### What you have to do
Each line of data below must be printed exactly as written, with any pictures removed.

### Extracted records
- Opening Delimiter -
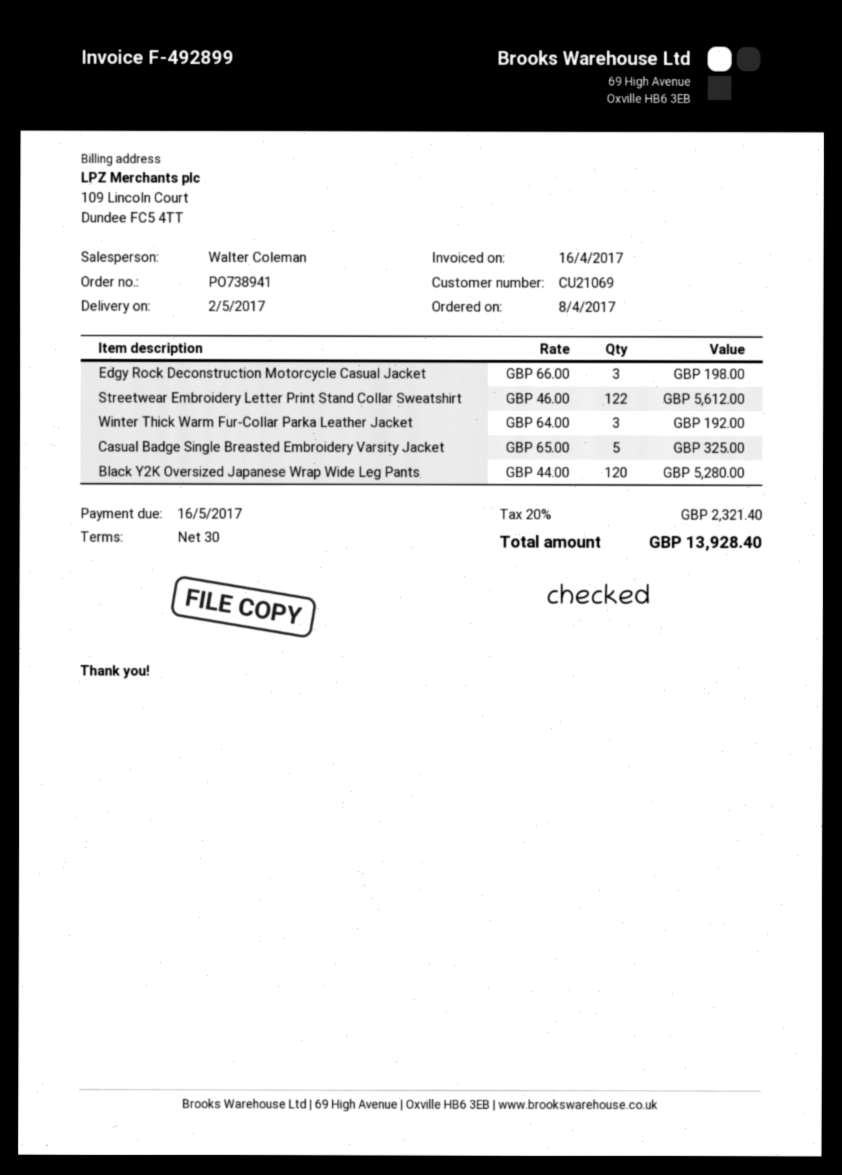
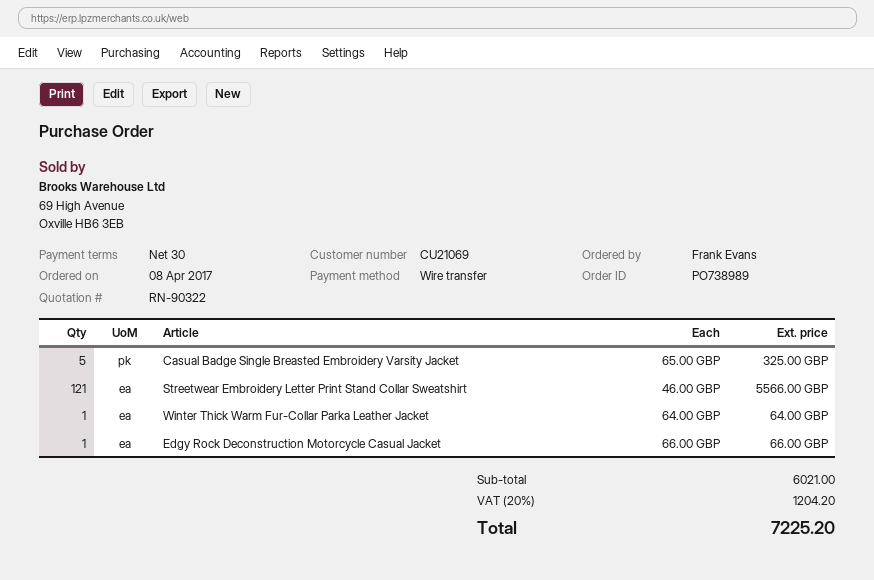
order number: PO738941 -> PO738989
Edgy Rock Deconstruction Motorcycle Casual Jacket: 3 x 66.00 = 198.00 -> 1 x 66.00 = 66.00
Streetwear Embroidery Letter Print Stand Collar Sweatshirt: 122 x 46.00 = 5612.00 -> 121 x 46.00 = 5566.00
Winter Thick Warm Fur-Collar Parka Leather Jacket: 3 x 64.00 = 192.00 -> 1 x 64.00 = 64.00
Black Y2K Oversized Japanese Wrap Wide Leg Pants: 120 x 44.00 = 5280.00 -> none
tax: 20% = 2321.40 -> 20% = 1204.20
total: 13928.40 -> 7225.20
- Closing Delimiter -
### Exercise result
order number: PO738941 -> PO738989
Edgy Rock Deconstruction Motorcycle Casual Jacket: 3 x 66.00 = 198.00 -> 1 x 66.00 = 66.00
Streetwear Embroidery Letter Print Stand Collar Sweatshirt: 122 x 46.00 = 5612.00 -> 121 x 46.00 = 5566.00
Winter Thick Warm Fur-Collar Parka Leather Jacket: 3 x 64.00 = 192.00 -> 1 x 64.00 = 64.00
Black Y2K Oversized Japanese Wrap Wide Leg Pants: 120 x 44.00 = 5280.00 -> none
tax: 20% = 2321.40 -> 20% = 1204.20
total: 13928.40 -> 7225.20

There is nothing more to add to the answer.